Chapter 8 deals with boundaries and how to work with third-party code. It chides us to write tests as we learn how to use the third-party code. The book calls them “learning tests” and describes how useful they are in making sure that when the third-party vendor releases updates, your code will still be compatible, etc. It also tells us to manage and minimize the places where we use third-party code by using patterns such as the Adapter pattern. From page 120:
“Either way, our code speaks to us better, promotes internally consistent usage across the boundary, and has fewer maintenance points when the third-party code changes.”
Chapter 9 talks about writing clean unit tests. (This is by far my most favorite chapter, as they really grill us in test driven development at work! A post on TDD is on it’s way!) The book says that test code is just as important, if not more important than, production code. Without tests, you will be scared to change and improve anything in your code base, and your code will start to rot. From page 124:
“Test code is just as important as production code. It is not a second-class citizen. It requires thought, design, and care. It must be kept as clean as production code.”
Why you may ask? Again, from page 124:
“It is unit tests that keep our code flexible, maintainable, and reusable. The reason is simple. If you have tests, you do not fear making changes to the code! Without tests, every change is a possible bug. No matter how flexible your architecture is, no matter how nicely partitioned your design, without tests you will be reluctant to make changes because of the far that you will introduce undetected bugs.”
It then lists the rules of TDD.
- Write a failing test before you write production code.
- Write just enough for the unit test to fail.
- Write just enough production code to make the test pass.
And also five rules of what makes a test clean (FIRST): Fast, Independent (can be run in any order, etc.), Repeatable in any environment, and Self-Validating (they either just pass or fail).
Chapter 10 is all about classes. Basically, they should be small and follow the Single Responsibility Principle, or that a class should only have one reason to change.

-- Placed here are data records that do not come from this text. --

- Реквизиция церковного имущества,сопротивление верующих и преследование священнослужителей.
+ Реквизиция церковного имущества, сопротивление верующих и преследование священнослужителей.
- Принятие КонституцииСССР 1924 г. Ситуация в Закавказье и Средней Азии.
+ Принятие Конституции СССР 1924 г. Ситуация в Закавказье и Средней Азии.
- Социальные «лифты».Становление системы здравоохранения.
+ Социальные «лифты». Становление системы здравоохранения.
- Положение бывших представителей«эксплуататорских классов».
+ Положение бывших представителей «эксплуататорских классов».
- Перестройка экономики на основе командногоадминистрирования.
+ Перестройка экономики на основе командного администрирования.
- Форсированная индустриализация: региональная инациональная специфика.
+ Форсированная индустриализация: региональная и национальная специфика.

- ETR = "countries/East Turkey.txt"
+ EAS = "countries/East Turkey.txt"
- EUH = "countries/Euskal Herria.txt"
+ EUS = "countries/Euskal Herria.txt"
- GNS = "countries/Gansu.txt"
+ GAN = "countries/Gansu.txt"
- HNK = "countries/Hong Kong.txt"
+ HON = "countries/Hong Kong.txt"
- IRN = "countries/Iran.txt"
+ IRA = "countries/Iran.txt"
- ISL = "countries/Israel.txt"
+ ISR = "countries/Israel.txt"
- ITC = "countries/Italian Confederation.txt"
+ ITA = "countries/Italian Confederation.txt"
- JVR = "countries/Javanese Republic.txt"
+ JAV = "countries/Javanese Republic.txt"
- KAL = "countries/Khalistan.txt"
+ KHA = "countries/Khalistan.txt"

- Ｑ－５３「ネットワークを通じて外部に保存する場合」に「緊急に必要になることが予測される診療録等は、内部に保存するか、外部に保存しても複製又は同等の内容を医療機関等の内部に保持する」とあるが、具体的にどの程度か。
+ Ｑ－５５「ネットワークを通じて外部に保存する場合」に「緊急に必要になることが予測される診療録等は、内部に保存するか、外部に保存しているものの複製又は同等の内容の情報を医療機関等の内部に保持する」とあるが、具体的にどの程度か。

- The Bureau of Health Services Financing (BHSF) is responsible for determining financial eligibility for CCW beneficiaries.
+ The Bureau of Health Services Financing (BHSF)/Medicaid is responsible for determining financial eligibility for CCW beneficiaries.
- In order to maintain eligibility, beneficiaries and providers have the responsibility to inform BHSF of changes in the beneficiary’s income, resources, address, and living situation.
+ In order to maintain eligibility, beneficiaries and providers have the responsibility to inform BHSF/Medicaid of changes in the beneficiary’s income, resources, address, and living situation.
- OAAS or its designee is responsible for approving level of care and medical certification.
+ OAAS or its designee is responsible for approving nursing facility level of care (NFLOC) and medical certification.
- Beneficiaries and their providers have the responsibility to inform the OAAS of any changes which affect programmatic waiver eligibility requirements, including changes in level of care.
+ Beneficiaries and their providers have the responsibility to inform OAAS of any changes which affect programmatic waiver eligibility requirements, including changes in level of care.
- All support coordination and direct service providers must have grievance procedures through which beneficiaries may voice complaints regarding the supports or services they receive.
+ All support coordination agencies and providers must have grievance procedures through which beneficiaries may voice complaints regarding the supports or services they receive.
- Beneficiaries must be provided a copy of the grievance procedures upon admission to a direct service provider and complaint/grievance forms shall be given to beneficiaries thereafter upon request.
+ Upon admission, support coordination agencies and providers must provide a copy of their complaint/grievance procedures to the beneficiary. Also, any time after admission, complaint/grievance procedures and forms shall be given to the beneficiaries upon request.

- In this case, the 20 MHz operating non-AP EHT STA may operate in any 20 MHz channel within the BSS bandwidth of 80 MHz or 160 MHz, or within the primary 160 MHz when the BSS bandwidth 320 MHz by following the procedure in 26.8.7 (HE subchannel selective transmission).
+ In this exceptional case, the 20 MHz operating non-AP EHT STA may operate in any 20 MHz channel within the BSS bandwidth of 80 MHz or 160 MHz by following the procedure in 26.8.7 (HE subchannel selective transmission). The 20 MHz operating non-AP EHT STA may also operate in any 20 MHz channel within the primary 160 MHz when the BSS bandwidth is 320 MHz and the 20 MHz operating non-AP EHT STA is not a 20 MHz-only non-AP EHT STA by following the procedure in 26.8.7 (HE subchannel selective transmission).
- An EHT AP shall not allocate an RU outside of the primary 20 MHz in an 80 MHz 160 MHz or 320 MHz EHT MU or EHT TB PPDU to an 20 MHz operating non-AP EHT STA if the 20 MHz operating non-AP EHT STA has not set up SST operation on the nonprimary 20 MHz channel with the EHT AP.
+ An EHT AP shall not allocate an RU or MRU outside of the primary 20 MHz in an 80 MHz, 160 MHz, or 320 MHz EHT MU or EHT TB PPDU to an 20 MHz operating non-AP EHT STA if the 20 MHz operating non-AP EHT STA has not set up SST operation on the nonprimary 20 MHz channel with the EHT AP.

Chapter 11 is about designing systems. The intent of the system, at all levels, should be clear. Only use standards if they add value, and always, always use the simplest thing that would work. My favorite from the chapter has to be the advice on making decisions. From page 168:
“…it is also best to postpone decisions until the last possible moment… A premature decision is a decisions made with suboptimal knowledge. We will have that much less customer feedback, mental reflection on the project, and experience with our implementation choices if we decide too soon.”
Chapter 12 lists four simple rules that will lead you to a good, clean, simple design.
- Write good tests and run them all.
- Refactor. (Again we have tests so we can change code to be better and not have to worry about introducing bugs.)
- Avoid duplication of any kind.
- Write code that people understand, so that it can be maintained with ease (which are basically clear about the intent of your code, having good naming conventions, commenting correctly, and keeping classes and methods small).
Chapters 14 to 16 are case studies wherein the book walks you through applications or parts of applications that have bad code and refactor them as you watch – to make the code pristine, clean, and just plain ol’ awesome. You’ll be walked through detailed critique and refactoring of a command-line argument parser, JUnit, and the class SerialDate in the JCommon library.
Chapter 17 is a cross reference of all the “rules” and heuristics that were applied to what was refactored in the previous chapters. I love it in a sense that it provides a master list of things to remember and abide by.
In fact, I might print a page or two of it and tack it on my cubicle.
Happy Friday and happy coding, Everyone!